There was some amusement when James Franco took the Golden Globe for best actor in a comedy or musical. Franco won for playing Tommy Wiseau, director of the notoriously dreadful film The Room, in the actor's own gloriously odd The Disaster Artist. The eccentric Wiseau joined Franco on stage and had to be restrained from delivering an acceptance speech. Might it have been kinder to let him have a say?

#MeToo

The red carpet is usually a festival of gross triviality. This year was different. In response to calls from the Time's Up campaign, established to combat sexual harassment in the wake of the Harvey Weinstein revelations, attendees dressed in various shades of black. There was initially some dissent, but, on the evening, few other shades were visible outside the Beverly Hilton Hotel. Jessica Chastain was trimmed in silver. Sarah Jessica Parker wore a great many frills. Gal Gadot, Susan Sarandon and Claire Foy wore a variation on the dinner jacket. It required little effort for the men to show solidarity, but a few pressed home the point by donning black shirts or accessorising with black pocket squares. Some prominent nominees brought campaigners for equality as their guests. Michelle Williams came with Tarana Burke, senior director of Girls for Gender Equality and founder of the #MeToo movement.
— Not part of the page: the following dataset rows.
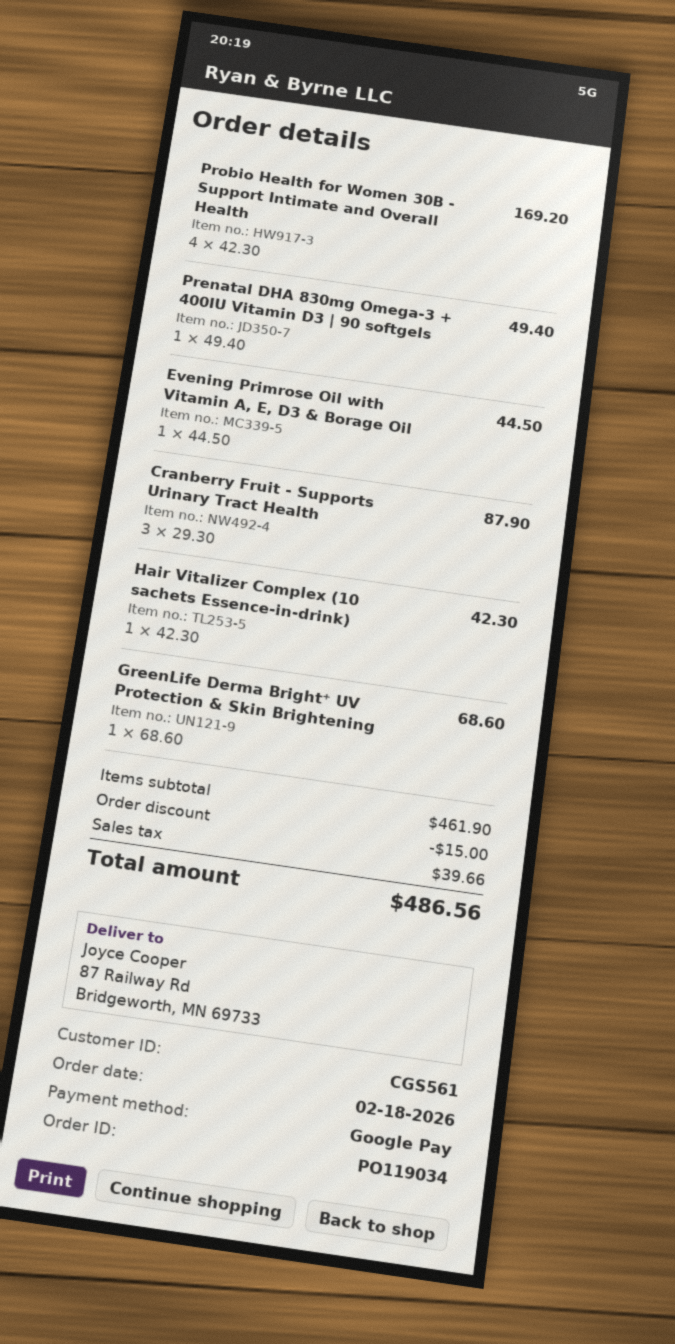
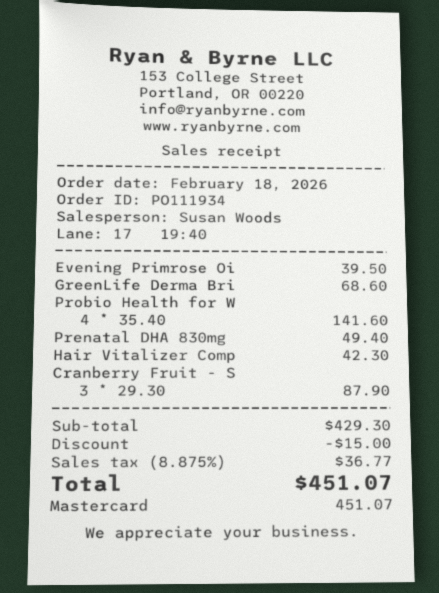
order number: PO119034 -> PO111934
payment method: Google Pay -> Mastercard
Probio Health for Women 30B - Support Intimate and Overall Health: 4 x 42.30 = 169.20 -> 4 x 35.40 = 141.60
Evening Primrose Oil with Vitamin A, E, D3 & Borage Oil: 1 x 44.50 = 44.50 -> 1 x 39.50 = 39.50
subtotal: 461.90 -> 429.30
tax: 39.66 -> 36.77
total: 486.56 -> 451.07

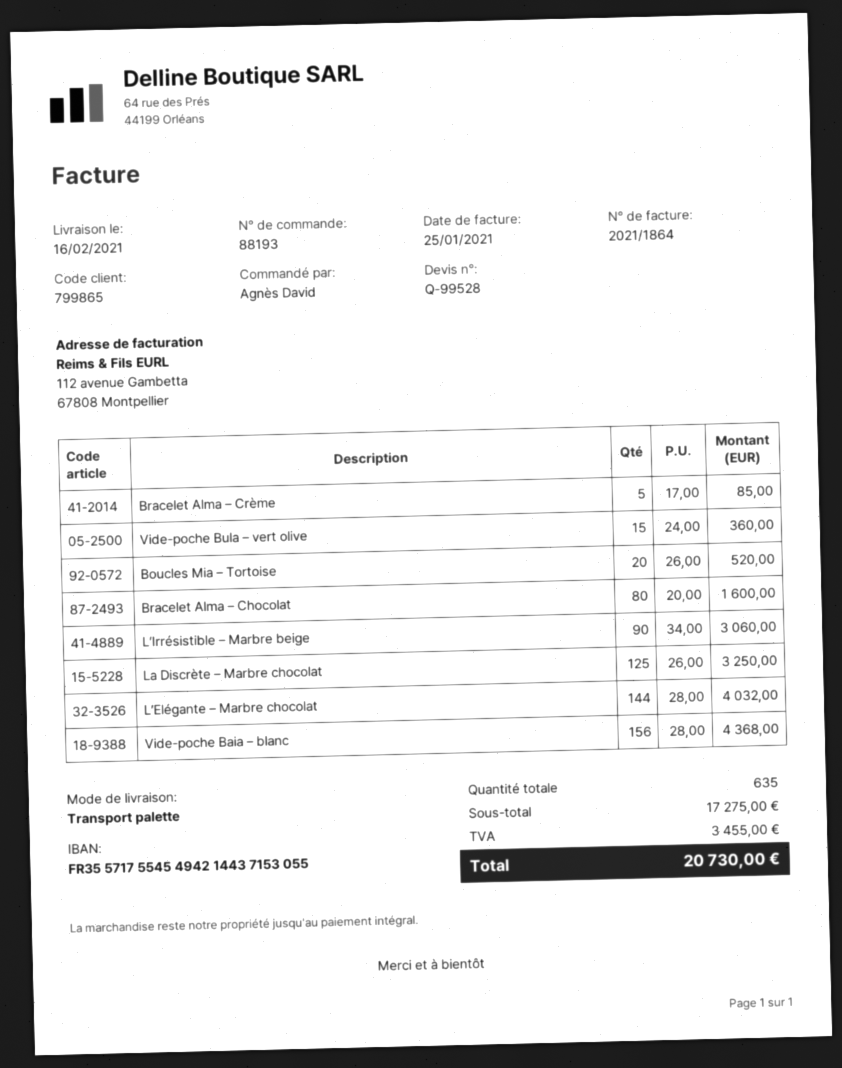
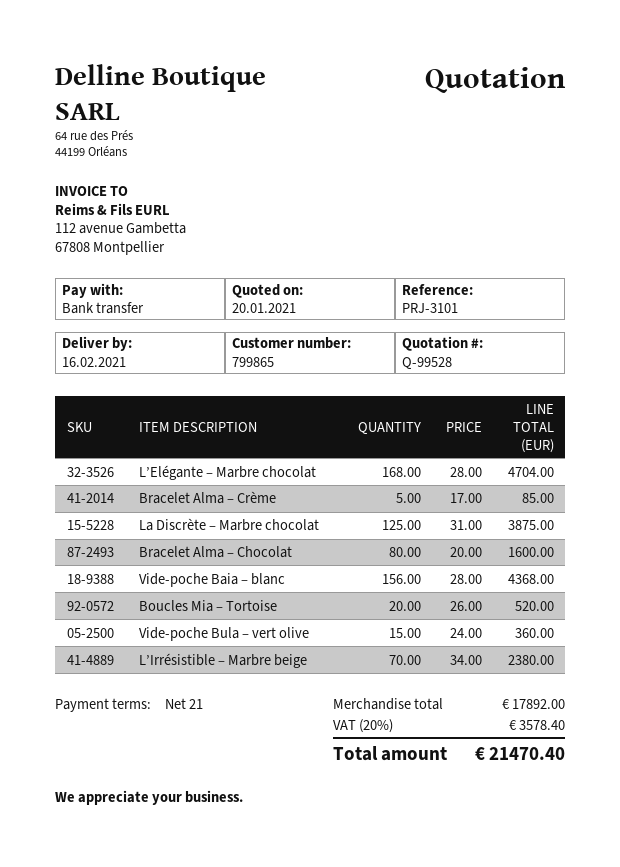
L’Irrésistible – Marbre beige: 90 x 34.00 = 3060.00 -> 70 x 34.00 = 2380.00
La Discrète – Marbre chocolat: 125 x 26.00 = 3250.00 -> 125 x 31.00 = 3875.00
L’Elégante – Marbre chocolat: 144 x 28.00 = 4032.00 -> 168 x 28.00 = 4704.00
subtotal: 17275.00 -> 17892.00
tax: 3455.00 -> 3578.40
total: 20730.00 -> 21470.40

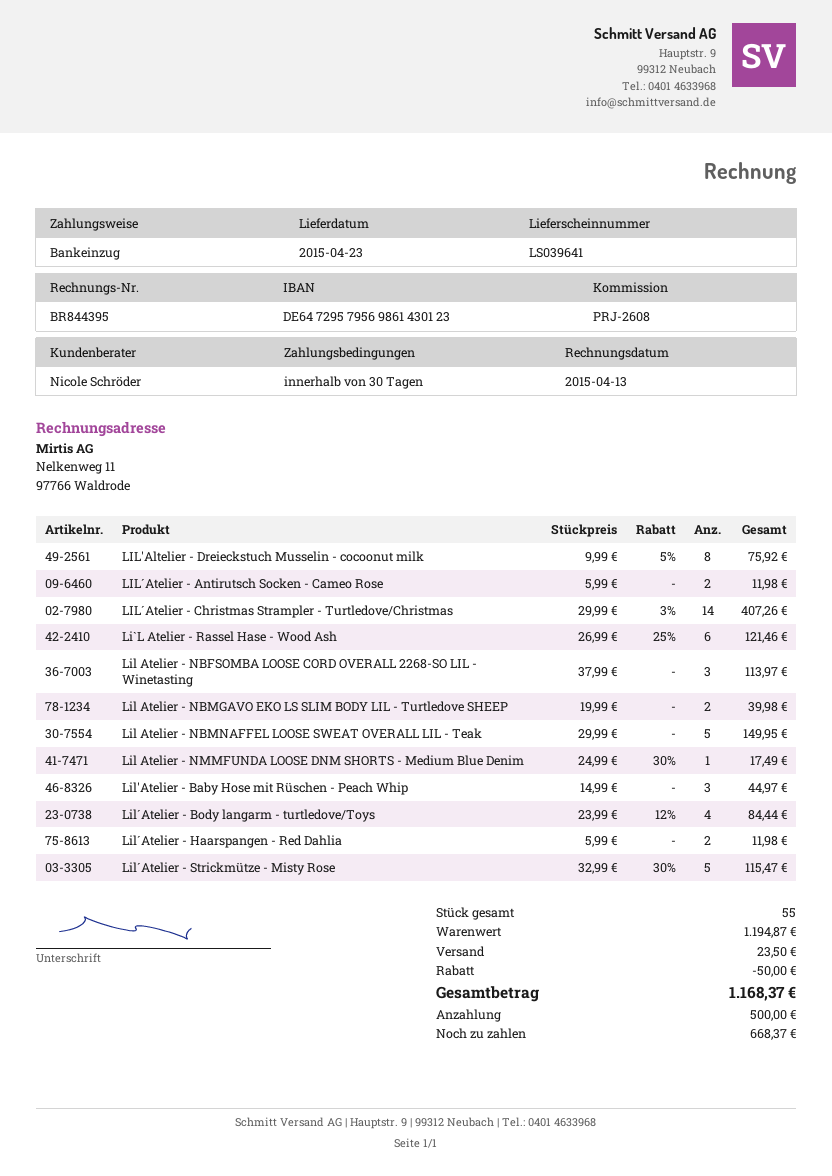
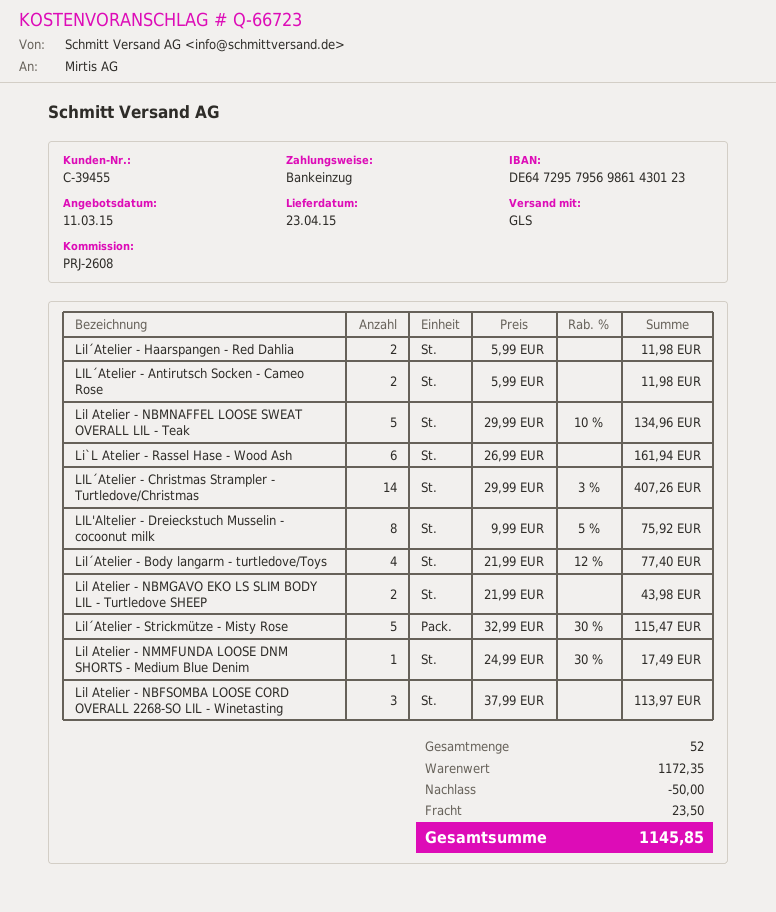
Li`L Atelier - Rassel Hase - Wood Ash: 6 x 26.99 - 25% = 121.46 -> 6 x 26.99 = 161.94
Lil Atelier - NBMGAVO EKO LS SLIM BODY LIL - Turtledove SHEEP: 2 x 19.99 = 39.98 -> 2 x 21.99 = 43.98
Lil Atelier - NBMNAFFEL LOOSE SWEAT OVERALL LIL - Teak: 5 x 29.99 = 149.95 -> 5 x 29.99 - 10% = 134.96
Lil'Atelier - Baby Hose mit Rüschen - Peach Whip: 3 x 14.99 = 44.97 -> none
Lil´Atelier - Body langarm - turtledove/Toys: 4 x 23.99 - 12% = 84.44 -> 4 x 21.99 - 12% = 77.40
total quantity: 55 -> 52
subtotal: 1194.87 -> 1172.35
total: 1168.37 -> 1145.85

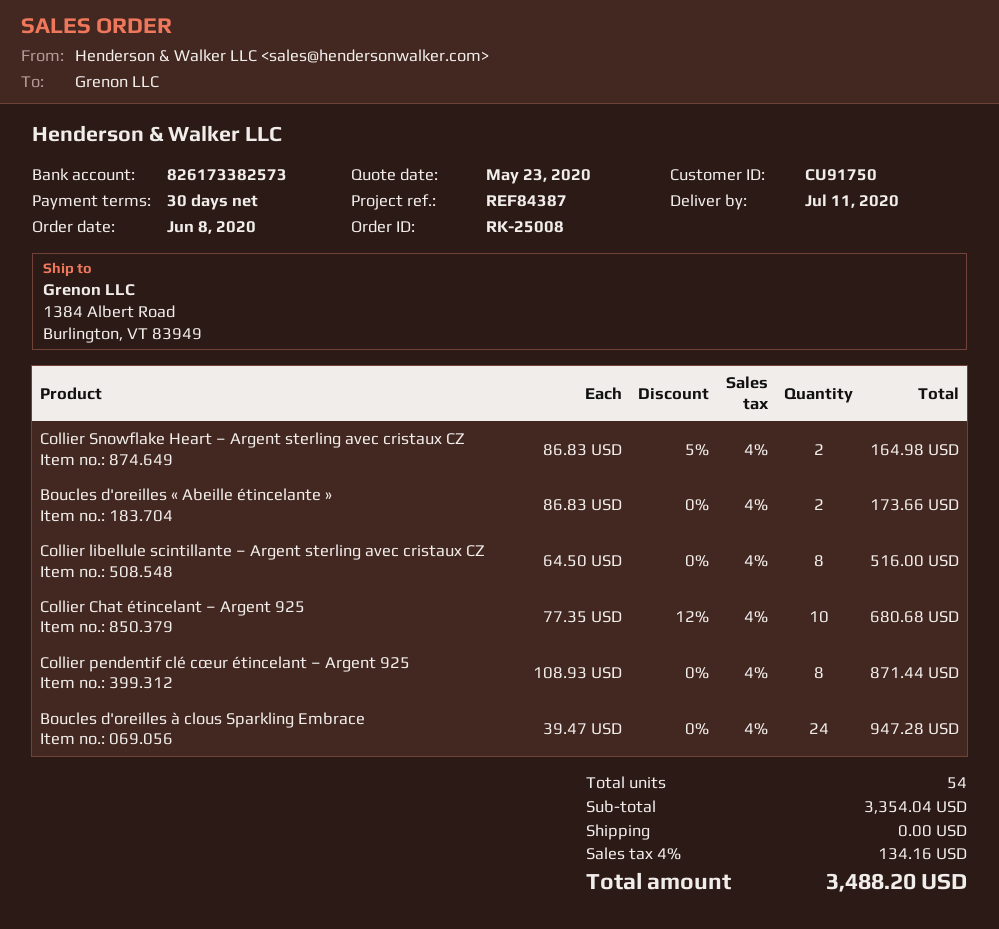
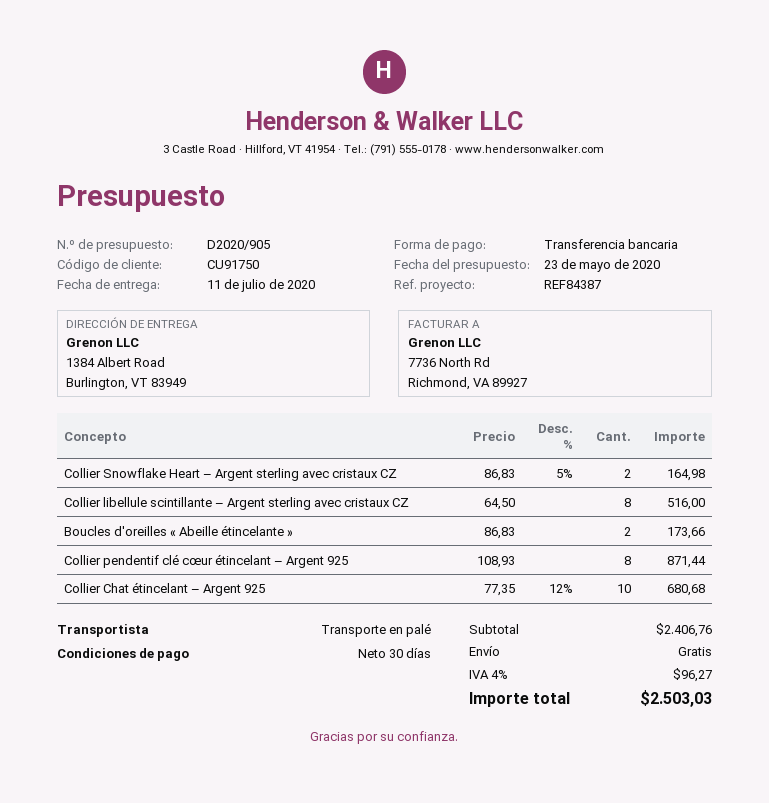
Boucles d'oreilles à clous Sparkling Embrace: 24 x 39.47 = 947.28 -> none
subtotal: 3354.04 -> 2406.76
tax: 4% = 134.16 -> 4% = 96.27
total: 3488.20 -> 2503.03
Meryl Streep, nominated for The Post, walked the carpet with Ai-jen Poo, head of the National Domestic Workers Alliance. "People are aware of a power imbalance. It's something that's led to abuse," Streep told the interviewers from E! network. "It's led to abuse in our own industry and it's led to abuse in the domestic workers field. It's in the military. It's in Congress. It's everywhere and we want to fix it."

The red carpet reporters found themselves with new challenges. It became clear that women were not going to be happy talking E! through the designers of shoe, dress and jewellery. Indeed, in the very first interview of the evening, Debra Messing mentioned E!'s own scandals concerning unequal remuneration for male and female presenters. The channel's Giuliana Rancic did not follow up on the remarks. It was a strange variation on a familiar ritual.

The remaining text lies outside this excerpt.